## What is being asked
Every entry, from first to last, is to be retyped without any alteration.

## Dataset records
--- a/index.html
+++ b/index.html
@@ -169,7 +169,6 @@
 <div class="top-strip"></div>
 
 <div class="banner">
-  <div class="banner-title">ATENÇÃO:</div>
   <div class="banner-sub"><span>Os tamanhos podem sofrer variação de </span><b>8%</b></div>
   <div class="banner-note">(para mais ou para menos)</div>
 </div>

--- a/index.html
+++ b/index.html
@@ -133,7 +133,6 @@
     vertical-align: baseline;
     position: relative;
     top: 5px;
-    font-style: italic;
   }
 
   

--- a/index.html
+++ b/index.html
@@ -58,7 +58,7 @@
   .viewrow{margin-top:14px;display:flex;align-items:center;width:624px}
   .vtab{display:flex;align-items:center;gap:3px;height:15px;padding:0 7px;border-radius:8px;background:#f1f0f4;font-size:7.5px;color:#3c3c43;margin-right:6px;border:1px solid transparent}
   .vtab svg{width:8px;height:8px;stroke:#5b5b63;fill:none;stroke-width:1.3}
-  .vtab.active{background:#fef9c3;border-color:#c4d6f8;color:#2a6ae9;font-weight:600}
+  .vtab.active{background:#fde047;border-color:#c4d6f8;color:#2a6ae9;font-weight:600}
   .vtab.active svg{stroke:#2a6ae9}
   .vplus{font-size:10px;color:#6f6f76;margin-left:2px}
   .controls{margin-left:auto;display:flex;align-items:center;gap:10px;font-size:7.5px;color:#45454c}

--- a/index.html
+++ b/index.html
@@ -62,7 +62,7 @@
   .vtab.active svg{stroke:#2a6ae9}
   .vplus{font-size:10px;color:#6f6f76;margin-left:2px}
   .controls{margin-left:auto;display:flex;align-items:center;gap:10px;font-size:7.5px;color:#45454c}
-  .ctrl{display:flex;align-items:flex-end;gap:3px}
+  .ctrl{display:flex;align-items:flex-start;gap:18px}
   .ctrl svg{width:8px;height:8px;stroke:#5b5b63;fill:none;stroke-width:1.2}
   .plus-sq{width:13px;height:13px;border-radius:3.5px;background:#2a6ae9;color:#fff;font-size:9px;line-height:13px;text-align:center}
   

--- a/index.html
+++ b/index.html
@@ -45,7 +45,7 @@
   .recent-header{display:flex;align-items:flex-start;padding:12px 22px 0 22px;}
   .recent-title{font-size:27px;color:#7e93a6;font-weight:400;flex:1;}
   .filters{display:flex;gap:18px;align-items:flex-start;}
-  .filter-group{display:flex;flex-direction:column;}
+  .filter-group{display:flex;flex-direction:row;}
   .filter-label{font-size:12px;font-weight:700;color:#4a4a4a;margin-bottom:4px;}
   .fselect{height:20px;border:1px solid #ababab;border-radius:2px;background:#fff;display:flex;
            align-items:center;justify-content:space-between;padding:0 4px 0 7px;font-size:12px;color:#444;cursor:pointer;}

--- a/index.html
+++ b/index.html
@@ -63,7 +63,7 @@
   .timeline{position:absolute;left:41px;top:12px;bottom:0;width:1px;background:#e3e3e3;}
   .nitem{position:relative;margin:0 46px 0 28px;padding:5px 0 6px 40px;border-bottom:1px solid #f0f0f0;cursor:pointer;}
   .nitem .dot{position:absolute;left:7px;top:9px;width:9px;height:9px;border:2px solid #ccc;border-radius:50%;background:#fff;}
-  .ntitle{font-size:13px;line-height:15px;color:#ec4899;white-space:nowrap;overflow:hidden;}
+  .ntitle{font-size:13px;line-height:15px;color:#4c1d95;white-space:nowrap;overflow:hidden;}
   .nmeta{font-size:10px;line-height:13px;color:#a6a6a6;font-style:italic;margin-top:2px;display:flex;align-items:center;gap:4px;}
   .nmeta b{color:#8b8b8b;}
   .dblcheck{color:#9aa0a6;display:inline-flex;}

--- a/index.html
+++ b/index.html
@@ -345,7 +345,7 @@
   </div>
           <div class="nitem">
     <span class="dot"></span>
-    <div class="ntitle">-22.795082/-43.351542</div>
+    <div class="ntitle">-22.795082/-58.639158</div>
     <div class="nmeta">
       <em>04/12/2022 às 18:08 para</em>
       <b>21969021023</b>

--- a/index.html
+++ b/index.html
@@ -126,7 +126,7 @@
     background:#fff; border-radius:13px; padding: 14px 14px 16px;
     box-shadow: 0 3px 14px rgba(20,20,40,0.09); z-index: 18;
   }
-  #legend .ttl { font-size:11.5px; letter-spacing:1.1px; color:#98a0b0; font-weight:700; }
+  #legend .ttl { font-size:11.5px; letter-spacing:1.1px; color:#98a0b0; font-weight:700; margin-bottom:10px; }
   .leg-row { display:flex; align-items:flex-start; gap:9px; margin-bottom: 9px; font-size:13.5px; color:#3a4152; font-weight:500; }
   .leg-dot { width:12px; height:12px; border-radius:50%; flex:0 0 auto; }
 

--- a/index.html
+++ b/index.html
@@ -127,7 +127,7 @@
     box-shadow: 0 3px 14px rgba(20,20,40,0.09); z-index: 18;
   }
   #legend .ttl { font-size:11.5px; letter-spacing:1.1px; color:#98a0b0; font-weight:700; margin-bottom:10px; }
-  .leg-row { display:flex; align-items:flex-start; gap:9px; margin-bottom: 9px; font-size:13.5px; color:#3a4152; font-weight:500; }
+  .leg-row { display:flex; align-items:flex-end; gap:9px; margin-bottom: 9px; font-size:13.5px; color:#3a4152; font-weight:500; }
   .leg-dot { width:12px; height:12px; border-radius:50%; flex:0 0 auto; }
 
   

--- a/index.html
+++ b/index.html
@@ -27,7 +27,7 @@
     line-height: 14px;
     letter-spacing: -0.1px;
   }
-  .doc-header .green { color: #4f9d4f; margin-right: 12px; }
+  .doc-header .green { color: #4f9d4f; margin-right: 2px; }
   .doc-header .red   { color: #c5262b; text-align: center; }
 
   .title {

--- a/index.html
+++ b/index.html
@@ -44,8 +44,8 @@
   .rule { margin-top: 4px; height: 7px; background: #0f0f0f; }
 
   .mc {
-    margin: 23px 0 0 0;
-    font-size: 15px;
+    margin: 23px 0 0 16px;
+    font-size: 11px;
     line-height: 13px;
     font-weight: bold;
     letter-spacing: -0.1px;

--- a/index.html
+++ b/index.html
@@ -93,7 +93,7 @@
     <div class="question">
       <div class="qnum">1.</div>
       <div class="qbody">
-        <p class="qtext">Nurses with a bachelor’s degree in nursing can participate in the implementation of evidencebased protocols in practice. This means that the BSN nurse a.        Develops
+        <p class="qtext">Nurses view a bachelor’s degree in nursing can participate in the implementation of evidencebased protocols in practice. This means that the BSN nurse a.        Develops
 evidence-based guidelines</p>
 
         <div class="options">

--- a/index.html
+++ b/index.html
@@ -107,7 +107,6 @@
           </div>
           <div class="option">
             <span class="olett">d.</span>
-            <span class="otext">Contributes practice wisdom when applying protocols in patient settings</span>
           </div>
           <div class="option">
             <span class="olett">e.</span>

## Answer box
--- a/index.html
+++ b/index.html
@@ -169,7 +169,6 @@
 <div class="top-strip"></div>
 
 <div class="banner">
-  <div class="banner-title">ATENÇÃO:</div>
   <div class="banner-sub"><span>Os tamanhos podem sofrer variação de </span><b>8%</b></div>
   <div class="banner-note">(para mais ou para menos)</div>
 </div>

--- a/index.html
+++ b/index.html
@@ -133,7 +133,6 @@
     vertical-align: baseline;
     position: relative;
     top: 5px;
-    font-style: italic;
   }
 
   

--- a/index.html
+++ b/index.html
@@ -58,7 +58,7 @@
   .viewrow{margin-top:14px;display:flex;align-items:center;width:624px}
   .vtab{display:flex;align-items:center;gap:3px;height:15px;padding:0 7px;border-radius:8px;background:#f1f0f4;font-size:7.5px;color:#3c3c43;margin-right:6px;border:1px solid transparent}
   .vtab svg{width:8px;height:8px;stroke:#5b5b63;fill:none;stroke-width:1.3}
-  .vtab.active{background:#fef9c3;border-color:#c4d6f8;color:#2a6ae9;font-weight:600}
+  .vtab.active{background:#fde047;border-color:#c4d6f8;color:#2a6ae9;font-weight:600}
   .vtab.active svg{stroke:#2a6ae9}
   .vplus{font-size:10px;color:#6f6f76;margin-left:2px}
   .controls{margin-left:auto;display:flex;align-items:center;gap:10px;font-size:7.5px;color:#45454c}

--- a/index.html
+++ b/index.html
@@ -62,7 +62,7 @@
   .vtab.active svg{stroke:#2a6ae9}
   .vplus{font-size:10px;color:#6f6f76;margin-left:2px}
   .controls{margin-left:auto;display:flex;align-items:center;gap:10px;font-size:7.5px;color:#45454c}
-  .ctrl{display:flex;align-items:flex-end;gap:3px}
+  .ctrl{display:flex;align-items:flex-start;gap:18px}
   .ctrl svg{width:8px;height:8px;stroke:#5b5b63;fill:none;stroke-width:1.2}
   .plus-sq{width:13px;height:13px;border-radius:3.5px;background:#2a6ae9;color:#fff;font-size:9px;line-height:13px;text-align:center}
   

--- a/index.html
+++ b/index.html
@@ -45,7 +45,7 @@
   .recent-header{display:flex;align-items:flex-start;padding:12px 22px 0 22px;}
   .recent-title{font-size:27px;color:#7e93a6;font-weight:400;flex:1;}
   .filters{display:flex;gap:18px;align-items:flex-start;}
-  .filter-group{display:flex;flex-direction:column;}
+  .filter-group{display:flex;flex-direction:row;}
   .filter-label{font-size:12px;font-weight:700;color:#4a4a4a;margin-bottom:4px;}
   .fselect{height:20px;border:1px solid #ababab;border-radius:2px;background:#fff;display:flex;
            align-items:center;justify-content:space-between;padding:0 4px 0 7px;font-size:12px;color:#444;cursor:pointer;}

--- a/index.html
+++ b/index.html
@@ -63,7 +63,7 @@
   .timeline{position:absolute;left:41px;top:12px;bottom:0;width:1px;background:#e3e3e3;}
   .nitem{position:relative;margin:0 46px 0 28px;padding:5px 0 6px 40px;border-bottom:1px solid #f0f0f0;cursor:pointer;}
   .nitem .dot{position:absolute;left:7px;top:9px;width:9px;height:9px;border:2px solid #ccc;border-radius:50%;background:#fff;}
-  .ntitle{font-size:13px;line-height:15px;color:#ec4899;white-space:nowrap;overflow:hidden;}
+  .ntitle{font-size:13px;line-height:15px;color:#4c1d95;white-space:nowrap;overflow:hidden;}
   .nmeta{font-size:10px;line-height:13px;color:#a6a6a6;font-style:italic;margin-top:2px;display:flex;align-items:center;gap:4px;}
   .nmeta b{color:#8b8b8b;}
   .dblcheck{color:#9aa0a6;display:inline-flex;}

--- a/index.html
+++ b/index.html
@@ -345,7 +345,7 @@
   </div>
           <div class="nitem">
     <span class="dot"></span>
-    <div class="ntitle">-22.795082/-43.351542</div>
+    <div class="ntitle">-22.795082/-58.639158</div>
     <div class="nmeta">
       <em>04/12/2022 às 18:08 para</em>
       <b>21969021023</b>

--- a/index.html
+++ b/index.html
@@ -126,7 +126,7 @@
     background:#fff; border-radius:13px; padding: 14px 14px 16px;
     box-shadow: 0 3px 14px rgba(20,20,40,0.09); z-index: 18;
   }
-  #legend .ttl { font-size:11.5px; letter-spacing:1.1px; color:#98a0b0; font-weight:700; }
+  #legend .ttl { font-size:11.5px; letter-spacing:1.1px; color:#98a0b0; font-weight:700; margin-bottom:10px; }
   .leg-row { display:flex; align-items:flex-start; gap:9px; margin-bottom: 9px; font-size:13.5px; color:#3a4152; font-weight:500; }
   .leg-dot { width:12px; height:12px; border-radius:50%; flex:0 0 auto; }
 

--- a/index.html
+++ b/index.html
@@ -127,7 +127,7 @@
     box-shadow: 0 3px 14px rgba(20,20,40,0.09); z-index: 18;
   }
   #legend .ttl { font-size:11.5px; letter-spacing:1.1px; color:#98a0b0; font-weight:700; margin-bottom:10px; }
-  .leg-row { display:flex; align-items:flex-start; gap:9px; margin-bottom: 9px; font-size:13.5px; color:#3a4152; font-weight:500; }
+  .leg-row { display:flex; align-items:flex-end; gap:9px; margin-bottom: 9px; font-size:13.5px; color:#3a4152; font-weight:500; }
   .leg-dot { width:12px; height:12px; border-radius:50%; flex:0 0 auto; }
 
   

--- a/index.html
+++ b/index.html
@@ -27,7 +27,7 @@
     line-height: 14px;
     letter-spacing: -0.1px;
   }
-  .doc-header .green { color: #4f9d4f; margin-right: 12px; }
+  .doc-header .green { color: #4f9d4f; margin-right: 2px; }
   .doc-header .red   { color: #c5262b; text-align: center; }
 
   .title {

--- a/index.html
+++ b/index.html
@@ -44,8 +44,8 @@
   .rule { margin-top: 4px; height: 7px; background: #0f0f0f; }
 
   .mc {
-    margin: 23px 0 0 0;
-    font-size: 15px;
+    margin: 23px 0 0 16px;
+    font-size: 11px;
     line-height: 13px;
     font-weight: bold;
     letter-spacing: -0.1px;

--- a/index.html
+++ b/index.html
@@ -93,7 +93,7 @@
     <div class="question">
       <div class="qnum">1.</div>
       <div class="qbody">
-        <p class="qtext">Nurses with a bachelor’s degree in nursing can participate in the implementation of evidencebased protocols in practice. This means that the BSN nurse a.        Develops
+        <p class="qtext">Nurses view a bachelor’s degree in nursing can participate in the implementation of evidencebased protocols in practice. This means that the BSN nurse a.        Develops
 evidence-based guidelines</p>
 
         <div class="options">

--- a/index.html
+++ b/index.html
@@ -107,7 +107,6 @@
           </div>
           <div class="option">
             <span class="olett">d.</span>
-            <span class="otext">Contributes practice wisdom when applying protocols in patient settings</span>
           </div>
           <div class="option">
             <span class="olett">e.</span>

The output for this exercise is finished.